ENZO CALASSI
El dolor fue lo primero que sentí al despertar. Un ardor en el costado, punzante, quemándome como hierro al rojo vivo. Mi respiración era pesada, cada movimiento un recordatorio de que estuve a segundos de morir. Abrí los ojos, y el techo blanco de mi clínica privada me dio la bienvenida como si fuera un maldito milagro.
—Señor… —la voz grave de Raid me sacó de la bruma. Mi leal sombra estaba allí, como siempre, con la mandíbula tensa y los ojos inyectados de preocupación.
—¿Cuánto tiempo? —pregunté, mi voz ronca, rota.

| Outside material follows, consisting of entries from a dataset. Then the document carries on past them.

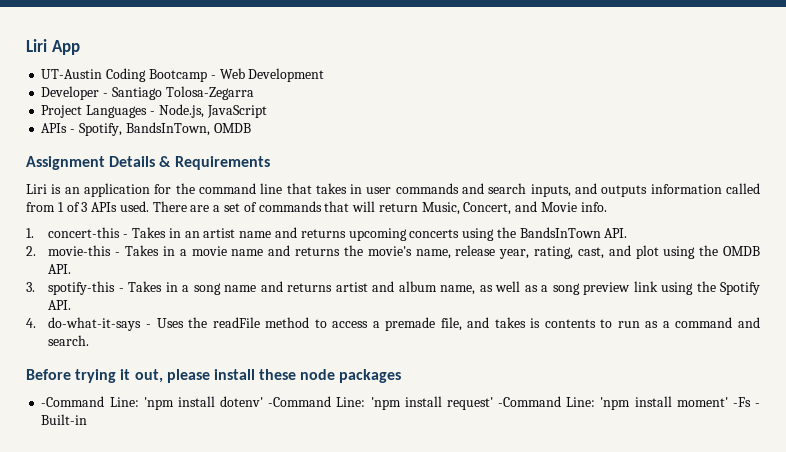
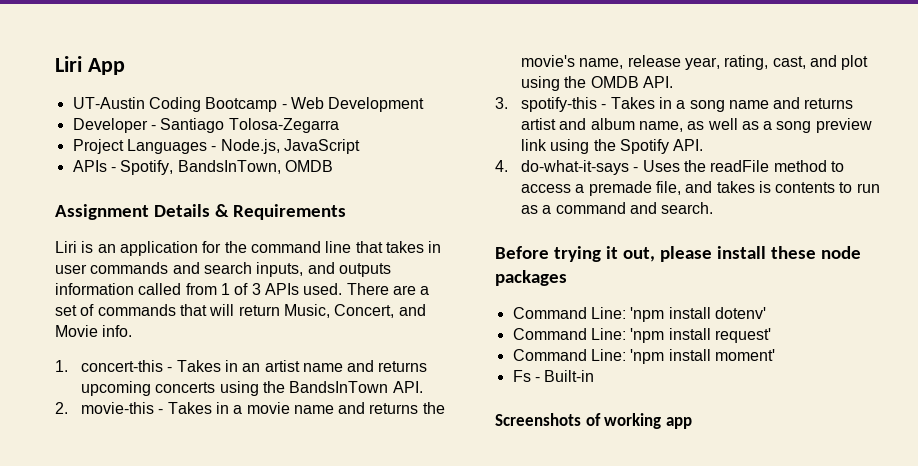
[41,396,105,407] -Command -> [512,307,587,319] Command
[268,396,332,407] -Command -> [512,328,587,340] // Command
[498,396,562,407] -Command -> [512,349,587,361] // Command
[732,397,751,407] -Fs -> [512,370,531,382] // Fs
(88, 419) none -> [495,413,692,429] // Screenshots of working app

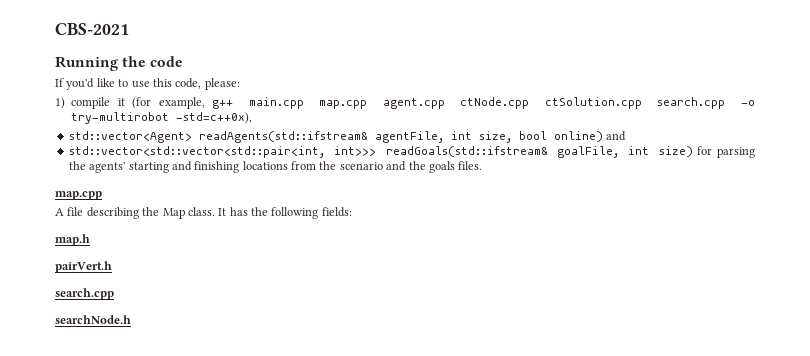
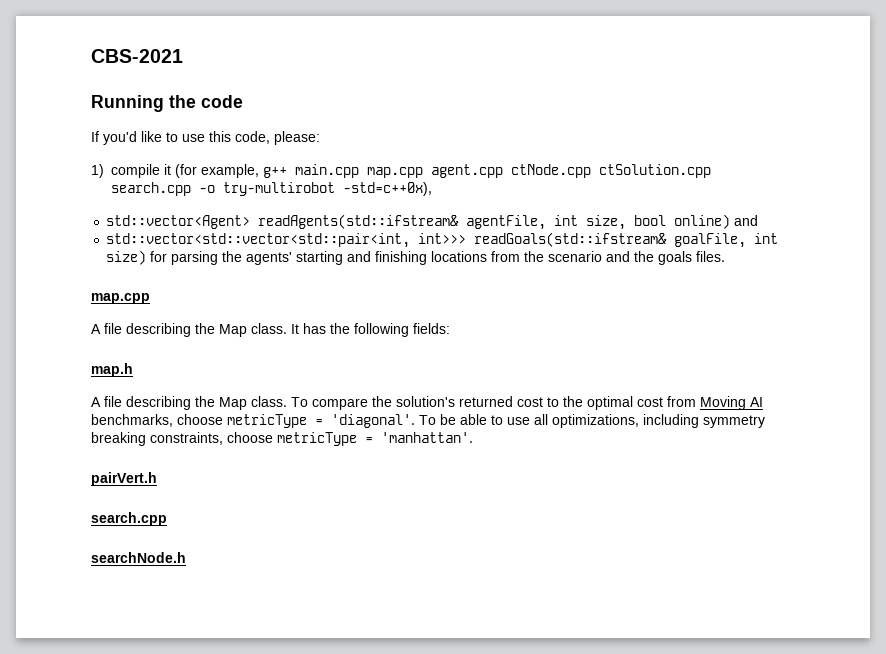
(90, 240) none -> [91,396,763,410] [91,414,765,428] [91,432,473,446] // A file describing the Map class. To compare the solution's returned cost to the optimal cost from Moving AI benchmarks, choose metricType = 'diagonal'. To be able to use all optimizations, including symmetry breaking constraints, choose metricType = 'manhattan'.

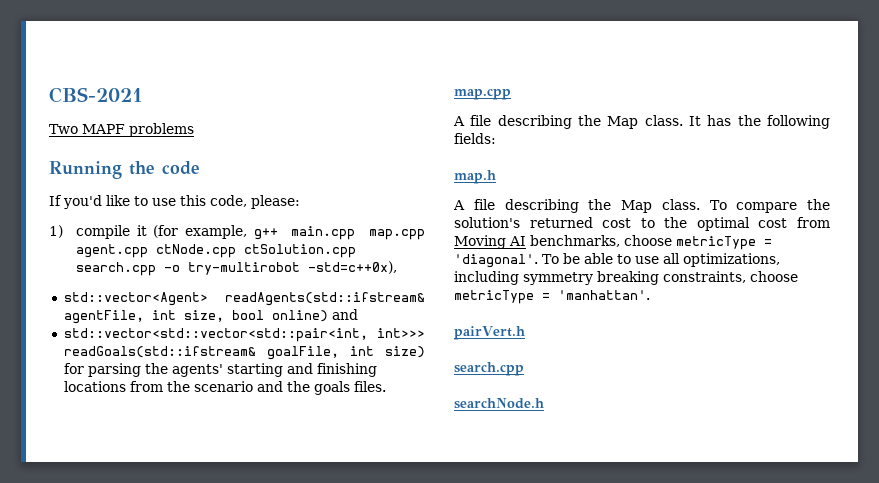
(183, 56) none -> [49,123,194,137] // Two MAPF problems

—Un día inconsciente, jefe. Pensamos que lo perdíamos.
Asentí apenas, tragándome el dolor, ignorando el cansancio. No me importaba cuánto había sangrado ni que la muerte me hubiera rozado de cerca. Lo único que mi mente evocaba era un rostro, una voz suave, unas manos pequeñas presionando mi herida como si su vida dependiera de ello.
—¿La mujer? —solté de golpe, mirándolo fijo—. ¿Dónde está la mujer que me salvó?
Raid se tensó, dudando apenas un segundo.